Importantly, this can all be done without requiring a great degree of direct participant involvement, since the necessary information to create the customization already resides with the recordkeeper or on the plan sponsor’s human resources system.

In 2014, Charles Schwab introduced an open-architecture approach to the qualified default investment alternative aimed at getting sponsors to “consider the opportunities presented by combining a 401(k) plan based on exchange-traded funds (ETFs) with an independent managed account service from a trusted plan adviser.” Building plan defaults in this style can significantly reduce expenses for participants and brings more transparency to sponsors and other fiduciaries, the firm contends.

Whereas TDFs are typically built to suit wide swaths of investors—based heavily on the single metric of participant age—the ETF/managed account approach allows each workplace investor to create a portfolio that’s directly relevant to his or  her personal financial outlook, according to Schwab research. Extensive salary data, outside assets and specific risk tolerance considerations can be factored into the asset-allocation strategy. For plan sponsors, there is the added benefit of cutting out share class considerations that come along with mutual funds, he adds. Unlike mutual funds, which come in different share classes (i.e., with different expense ratios) depending on the size of the investment, ETF shares are generally priced equally.

Importance of the recordkeeper 

Surz, even while he remains skeptical of bundled TDF approaches, agrees that “a skillful and competent recordkeeper will be the glue that effectively cements TDFs with managed accounts … The recordkeeper applies a proprietary process to manage to each participant’s risk preference and age.”

“Some may say that the removal of standardization is a problem,” for example for benchmarking and fee comparison purposes, “but it is a natural consequence of personalized solutions, including managed accounts,” Surz concludes. “In addition to reducing costs and meeting the risk preferences of individual participants, managed accounts more accurately manage to each participant’s age.”

Interestingly, some major providers, such as Empower Retirement, have started to implement approaches “designed to help plan participants whose retirement planning needs change over time.”

For Empower, this is embodied by the Dynamic Retirement Manager solution, “which takes into account the driving roles of participant inertia and engagement.” Given the fact that engagement with the plan tends to increase dramatically over time, the solution allows plan sponsors to direct their employees’ retirement deferrals first into target-date funds during the early portion of their working years.

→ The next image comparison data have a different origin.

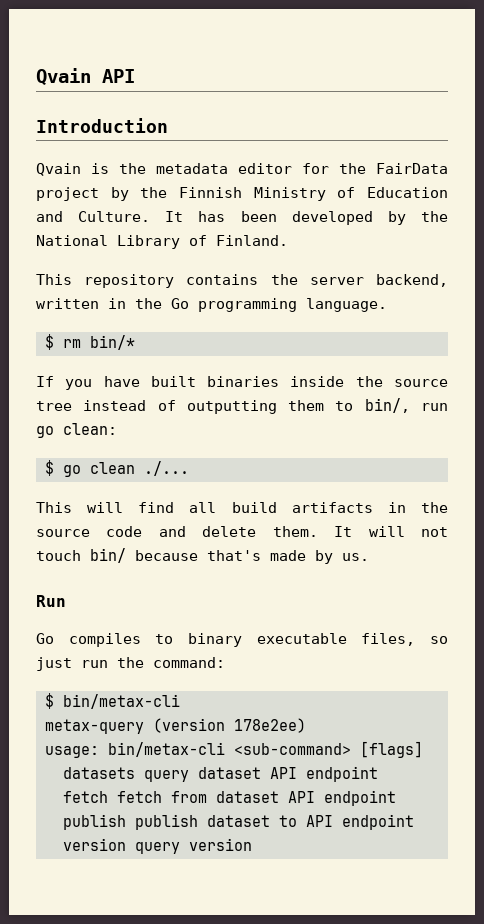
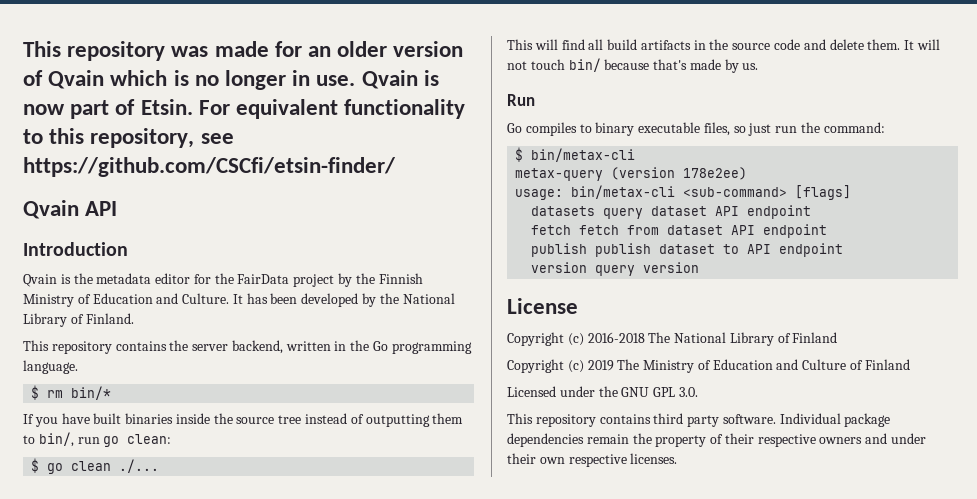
+ This repository was made for an older version of Qvain which is no longer in use. Qvain is now part of Etsin. For equivalent functionality to this repository, see https://github.com/CSCfi/etsin-finder/
+ License
+ Copyright (c) 2016-2018 The National Library of Finland
+ Copyright (c) 2019 The Ministry of Education and Culture of Finland
+ Licensed under the GNU GPL 3.0.
+ This repository contains third party software. Individual package dependencies remain the property of their respective owners and under their own respective licenses.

Later on, when a pre-determined set of criteria having to do with the level of assets and the employee’s engagement are triggered, the assets will automatically shift into a managed account.

Empower says the later-career transition to a managed account affords participants who have had success in the plan an opportunity to receive advice on a personalized retirement income strategy once they are ready for it. Of course, given the challenge in general of getting young people focused on retirement savings, it stands to reason the solution will be most effective when paired with such progressive plan design features as auto-enrollment and auto-deferral escalations.

“In an ideal world everyone in their first job would make all the correct and necessary decisions about investing for the future and would continue to do so throughout their careers,” observes Edmund Murphy III, president of Empower Retirement. “The reality is that retirement isn’t top-of-mind for many workers until later in life and by then their needs and goals are more acute and likely in need of customization.”